**DATA SHOWN**

--- START ---

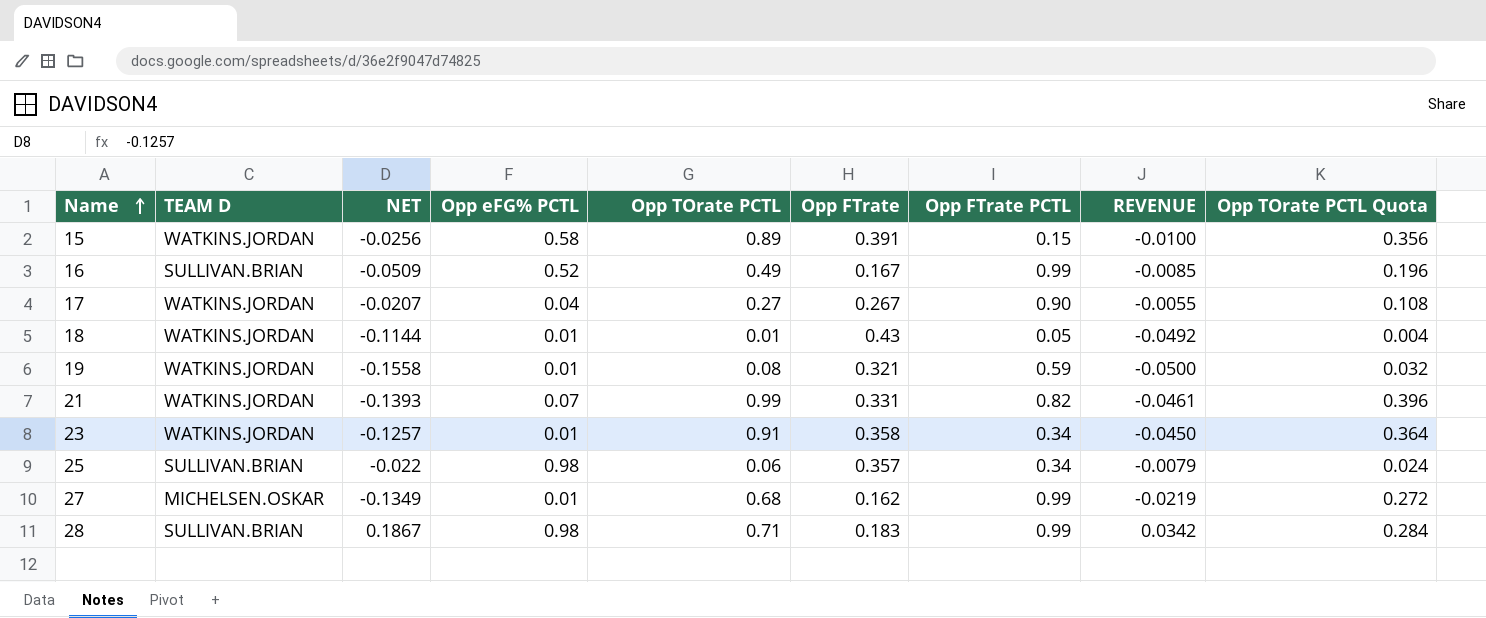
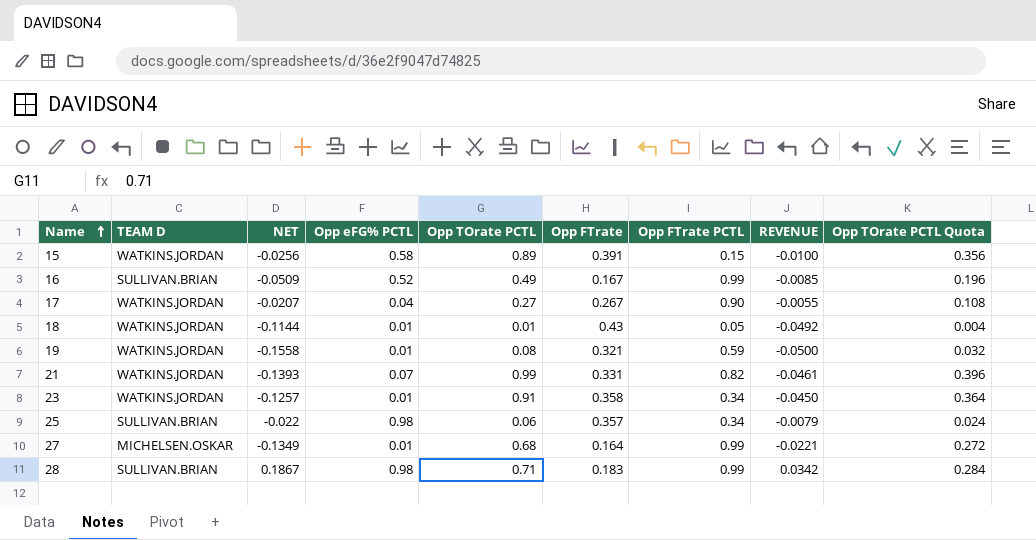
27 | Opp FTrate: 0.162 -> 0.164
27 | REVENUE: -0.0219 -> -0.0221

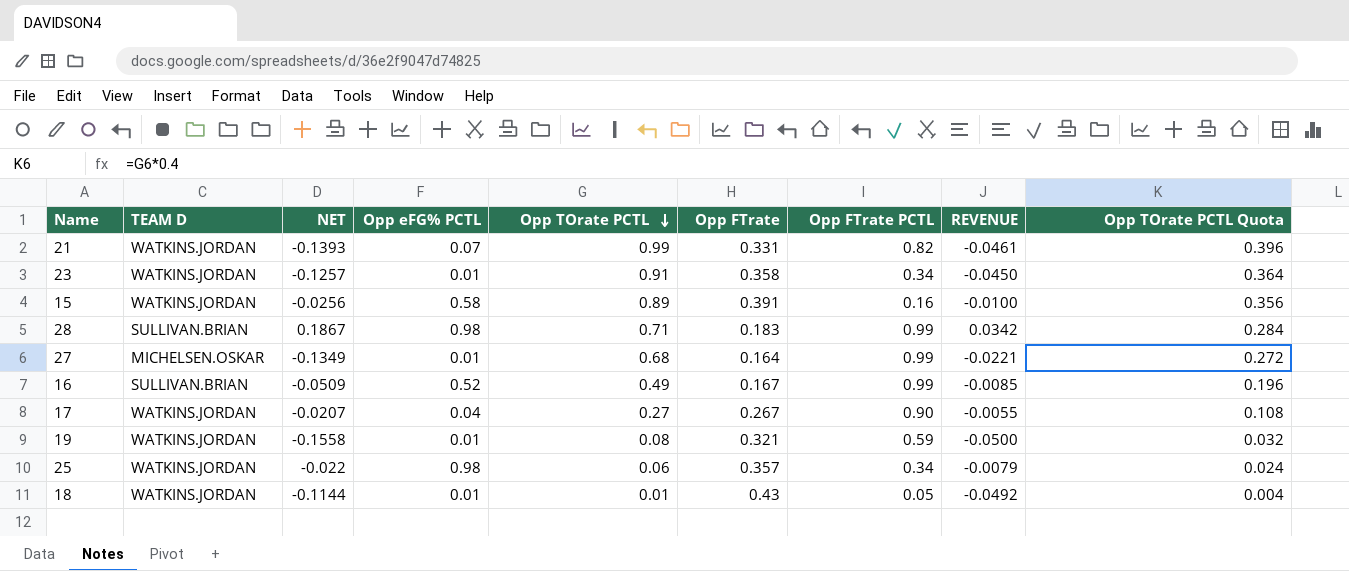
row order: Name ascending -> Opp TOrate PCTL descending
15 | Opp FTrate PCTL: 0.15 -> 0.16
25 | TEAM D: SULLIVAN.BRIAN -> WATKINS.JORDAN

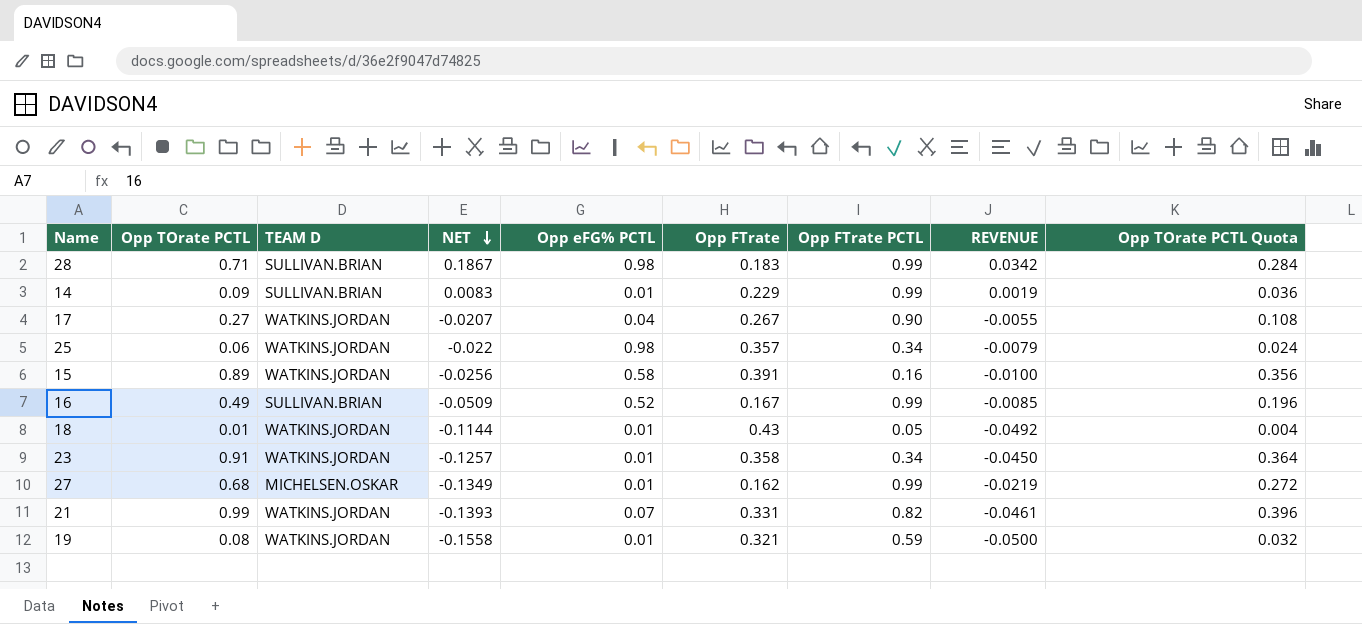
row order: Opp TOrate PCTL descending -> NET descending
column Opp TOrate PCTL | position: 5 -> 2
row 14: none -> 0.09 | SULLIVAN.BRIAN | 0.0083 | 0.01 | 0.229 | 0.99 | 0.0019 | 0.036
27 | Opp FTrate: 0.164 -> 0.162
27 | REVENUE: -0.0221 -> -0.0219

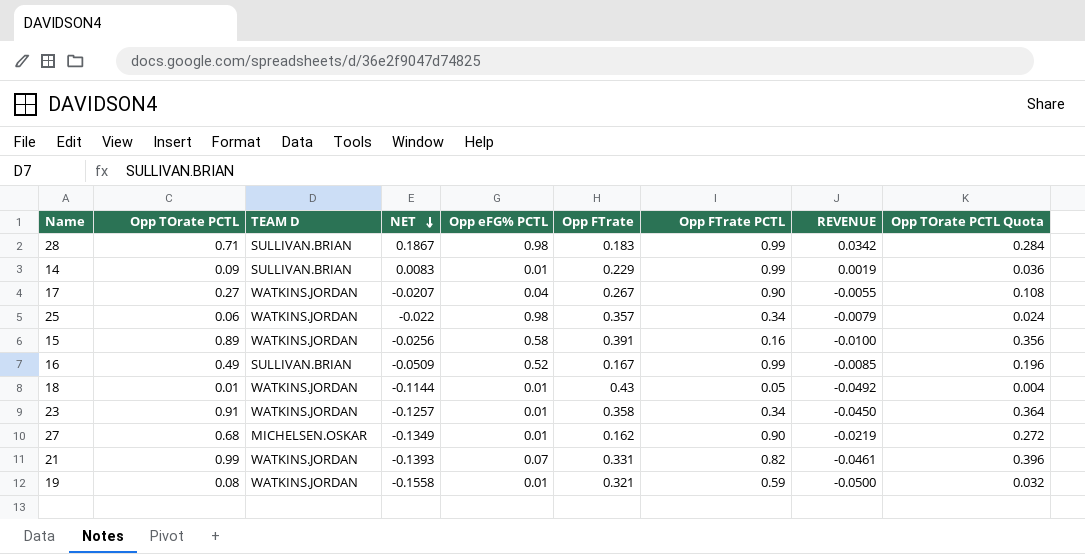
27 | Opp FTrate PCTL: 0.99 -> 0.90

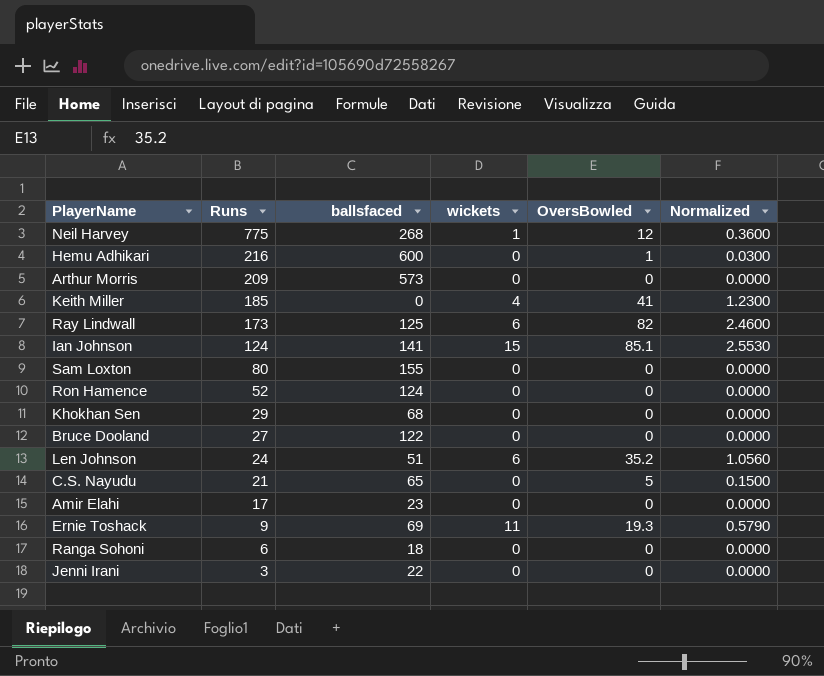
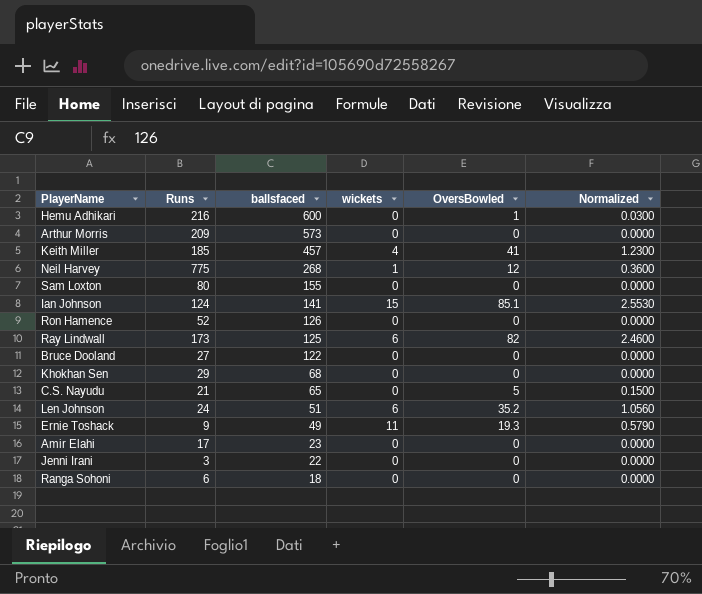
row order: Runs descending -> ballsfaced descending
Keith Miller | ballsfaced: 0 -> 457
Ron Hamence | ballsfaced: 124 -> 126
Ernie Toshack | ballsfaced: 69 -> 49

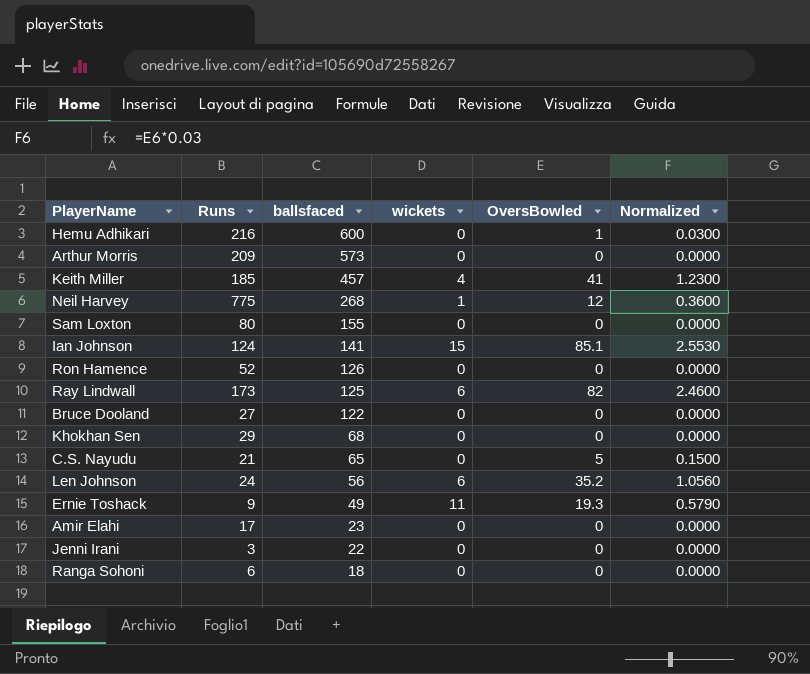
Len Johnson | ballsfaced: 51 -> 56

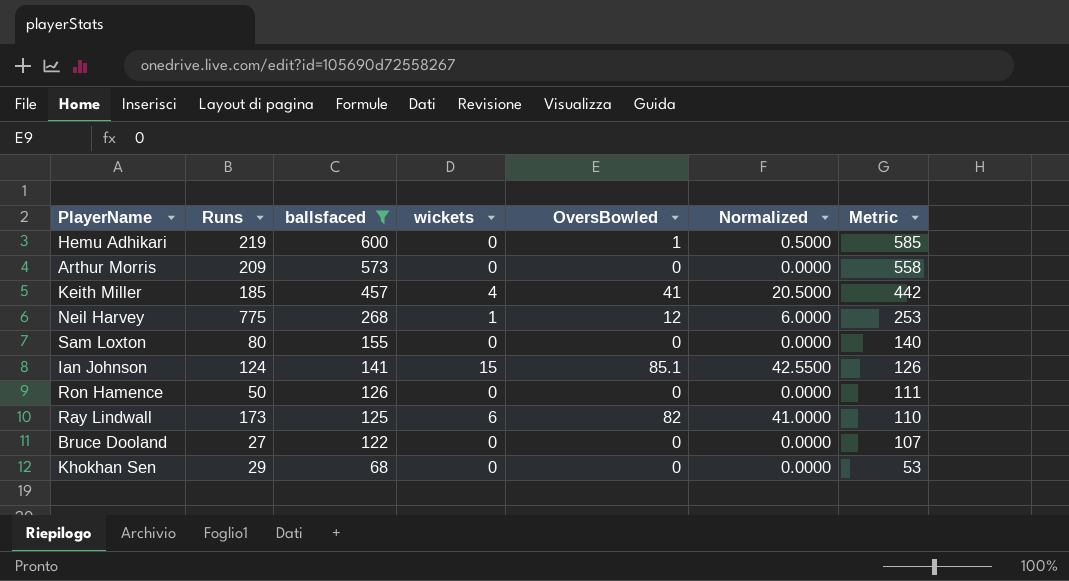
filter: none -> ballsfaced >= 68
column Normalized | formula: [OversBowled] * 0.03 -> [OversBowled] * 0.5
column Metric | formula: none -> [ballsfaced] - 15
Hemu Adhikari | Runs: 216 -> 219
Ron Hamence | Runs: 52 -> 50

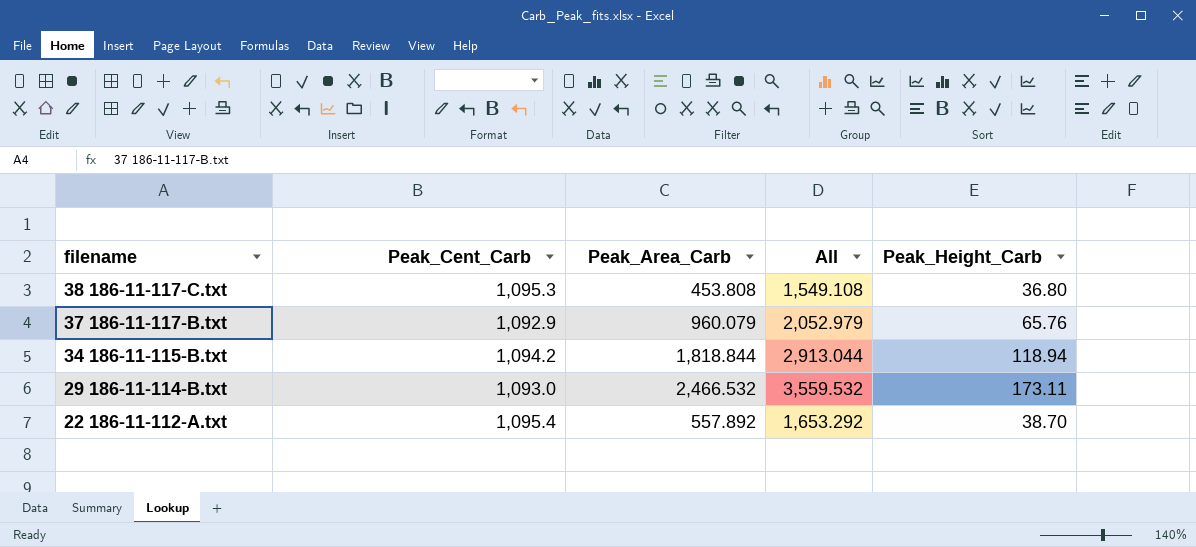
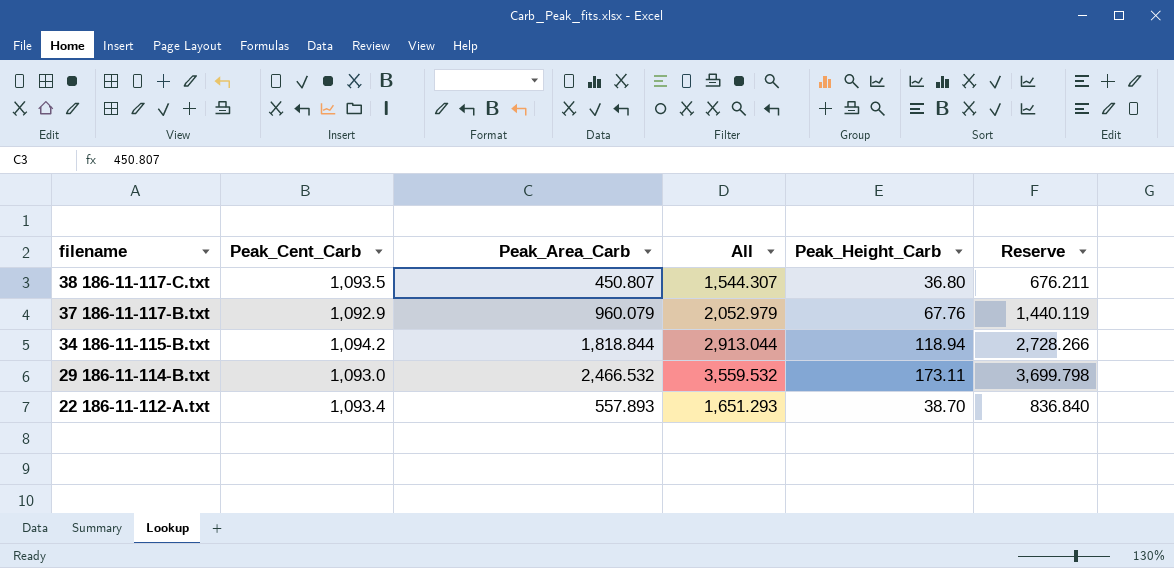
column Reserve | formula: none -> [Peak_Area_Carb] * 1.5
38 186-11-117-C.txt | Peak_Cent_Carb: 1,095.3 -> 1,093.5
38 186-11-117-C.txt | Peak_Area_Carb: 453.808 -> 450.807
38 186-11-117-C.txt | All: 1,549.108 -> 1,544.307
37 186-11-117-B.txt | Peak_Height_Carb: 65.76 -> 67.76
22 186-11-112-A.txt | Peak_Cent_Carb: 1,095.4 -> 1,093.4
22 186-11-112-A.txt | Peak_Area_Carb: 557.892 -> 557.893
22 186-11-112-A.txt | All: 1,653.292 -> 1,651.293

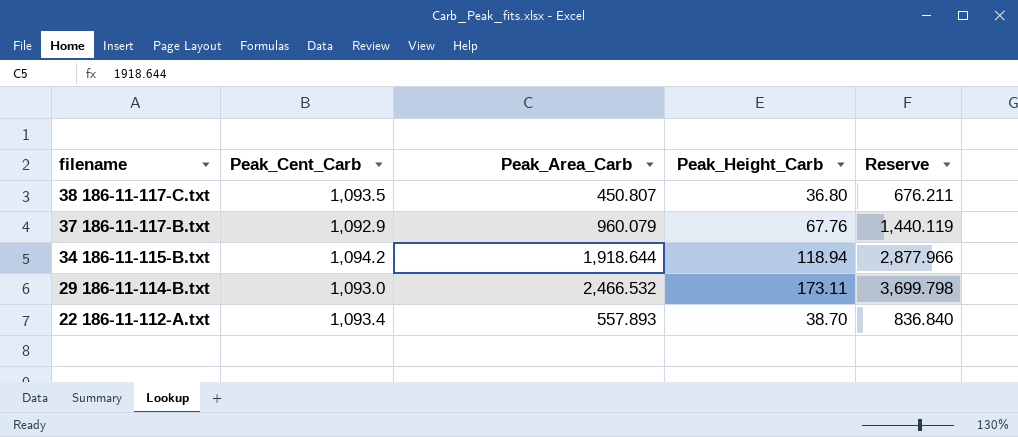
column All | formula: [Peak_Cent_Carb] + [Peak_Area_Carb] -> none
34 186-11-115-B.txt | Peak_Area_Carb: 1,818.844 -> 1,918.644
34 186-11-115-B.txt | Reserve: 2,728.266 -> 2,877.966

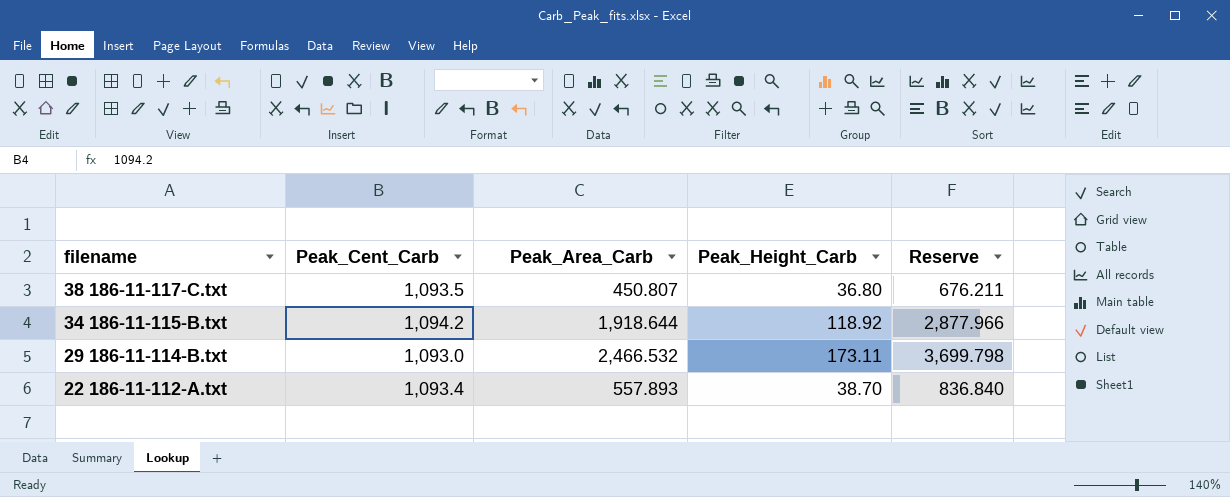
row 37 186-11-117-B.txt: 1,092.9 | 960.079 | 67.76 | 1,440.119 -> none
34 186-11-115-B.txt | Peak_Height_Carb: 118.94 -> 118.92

--- END ---

**WHAT IS NEEDED**
Word for word, repeat the lines of data above, omitting every picture.

**RESPONSE TO THE TASK**
27 | Opp FTrate: 0.162 -> 0.164
27 | REVENUE: -0.0219 -> -0.0221

row order: Name ascending -> Opp TOrate PCTL descending
15 | Opp FTrate PCTL: 0.15 -> 0.16
25 | TEAM D: SULLIVAN.BRIAN -> WATKINS.JORDAN

row order: Opp TOrate PCTL descending -> NET descending
column Opp TOrate PCTL | position: 5 -> 2
row 14: none -> 0.09 | SULLIVAN.BRIAN | 0.0083 | 0.01 | 0.229 | 0.99 | 0.0019 | 0.036
27 | Opp FTrate: 0.164 -> 0.162
27 | REVENUE: -0.0221 -> -0.0219

27 | Opp FTrate PCTL: 0.99 -> 0.90

row order: Runs descending -> ballsfaced descending
Keith Miller | ballsfaced: 0 -> 457
Ron Hamence | ballsfaced: 124 -> 126
Ernie Toshack | ballsfaced: 69 -> 49

Len Johnson | ballsfaced: 51 -> 56

filter: none -> ballsfaced >= 68
column Normalized | formula: [OversBowled] * 0.03 -> [OversBowled] * 0.5
column Metric | formula: none -> [ballsfaced] - 15
Hemu Adhikari | Runs: 216 -> 219
Ron Hamence | Runs: 52 -> 50

column Reserve | formula: none -> [Peak_Area_Carb] * 1.5
38 186-11-117-C.txt | Peak_Cent_Carb: 1,095.3 -> 1,093.5
38 186-11-117-C.txt | Peak_Area_Carb: 453.808 -> 450.807
38 186-11-117-C.txt | All: 1,549.108 -> 1,544.307
37 186-11-117-B.txt | Peak_Height_Carb: 65.76 -> 67.76
22 186-11-112-A.txt | Peak_Cent_Carb: 1,095.4 -> 1,093.4
22 186-11-112-A.txt | Peak_Area_Carb: 557.892 -> 557.893
22 186-11-112-A.txt | All: 1,653.292 -> 1,651.293

column All | formula: [Peak_Cent_Carb] + [Peak_Area_Carb] -> none
34 186-11-115-B.txt | Peak_Area_Carb: 1,818.844 -> 1,918.644
34 186-11-115-B.txt | Reserve: 2,728.266 -> 2,877.966

row 37 186-11-117-B.txt: 1,092.9 | 960.079 | 67.76 | 1,440.119 -> none
34 186-11-115-B.txt | Peak_Height_Carb: 118.94 -> 118.92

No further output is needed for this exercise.